Transplants in a small Swiss village complained clanging cowbells kept them up all night. Locals sided with the cows.
Two couples who moved to Aarwangen, Switzerland, complained that cowbells kept them up all night.
But longtime residents were outraged and started a petition to preserve the cowbells.
The residents say the cowbells are an important part of Switzerland's traditional culture.
If cowbells clang constantly in the middle of the night is it unwelcome noise or a cherished cultural tradition?
That was the question raised in the small village of Aarwangen, Switzerland, when newcomers to the town complained that the traditional cowbells were keeping them up all night.
Two separate couples that had recently moved to the area, located between Zurich and Bern, lodged official complaints with the village council about the noise, BBC News reported.
But the sounds are common in rural Switzerland, where traditional farmhouses keep dairy cows on rolling green pastures, with the cowbells dangling from their necks.
Longtime locals of Aarwangen, which has a population of about 4,700, were outraged over the recent transplants' complaints, arguing that the sound of cowbells was part of their traditional Swiss culture, Mayor Niklaus Lundsgaard-Hansen told the BBC.
There are about five or six farmers in the village, and one of them said the complaints were a "personal insult to him and his cows," the mayor said.
Residents quickly circulated a petition to vote on preserving the use of the cowbells.
"As soon as I hear them, I know I'm back home," Andreas Baumann told the BBC, adding that those bothered by them should live somewhere else as they have "too romantic a notion of rural life."
Lundsgaard-Hansen told CBC that while he supports the bells, he does not think it warrants a universal vote and that it should be dealt with on a case-by-case basis.
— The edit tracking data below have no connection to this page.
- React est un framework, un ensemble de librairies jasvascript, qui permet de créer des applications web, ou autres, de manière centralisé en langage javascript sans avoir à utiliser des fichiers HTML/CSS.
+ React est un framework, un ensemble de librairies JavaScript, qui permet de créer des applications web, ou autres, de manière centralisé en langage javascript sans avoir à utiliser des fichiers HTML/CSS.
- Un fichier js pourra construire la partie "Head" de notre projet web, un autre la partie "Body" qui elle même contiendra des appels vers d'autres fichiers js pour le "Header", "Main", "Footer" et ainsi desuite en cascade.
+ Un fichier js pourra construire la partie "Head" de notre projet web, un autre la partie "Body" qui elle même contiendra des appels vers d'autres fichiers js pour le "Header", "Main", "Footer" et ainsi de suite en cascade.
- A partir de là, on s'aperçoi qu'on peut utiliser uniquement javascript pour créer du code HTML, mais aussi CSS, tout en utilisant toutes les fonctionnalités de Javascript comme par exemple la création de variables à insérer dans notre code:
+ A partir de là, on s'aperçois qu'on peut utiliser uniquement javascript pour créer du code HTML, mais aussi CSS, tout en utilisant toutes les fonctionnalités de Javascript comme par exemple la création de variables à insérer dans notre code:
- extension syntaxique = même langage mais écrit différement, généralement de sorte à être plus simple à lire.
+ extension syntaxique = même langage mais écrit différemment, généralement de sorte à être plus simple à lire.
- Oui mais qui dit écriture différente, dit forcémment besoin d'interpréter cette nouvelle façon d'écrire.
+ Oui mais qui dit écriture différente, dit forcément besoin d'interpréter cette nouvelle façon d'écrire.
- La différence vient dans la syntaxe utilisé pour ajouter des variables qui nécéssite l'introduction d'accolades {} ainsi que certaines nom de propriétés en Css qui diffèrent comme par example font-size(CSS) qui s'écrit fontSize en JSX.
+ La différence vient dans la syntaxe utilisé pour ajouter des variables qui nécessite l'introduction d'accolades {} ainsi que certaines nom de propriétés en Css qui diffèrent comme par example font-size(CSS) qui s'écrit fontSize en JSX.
The original complaint has since been raised to the regional government, and a decision on it is expected in the coming weeks.
As for the couples that lodged the complaints, one had already withdrawn theirs, while the other is planning to leave the village, Lundsgaard-Hansen told Swiss broadcaster SRF.
The BBC reported that other villages in Switzerland are also debating about whether or not the cowbells, previously used by farmers to keep track of their stock, are necessary for modern farming, where the animals often have electric chips or graze in fenced-off areas.
But the outlet said that for many Swiss people, keeping the cowbells is more about preserving a certain way of life.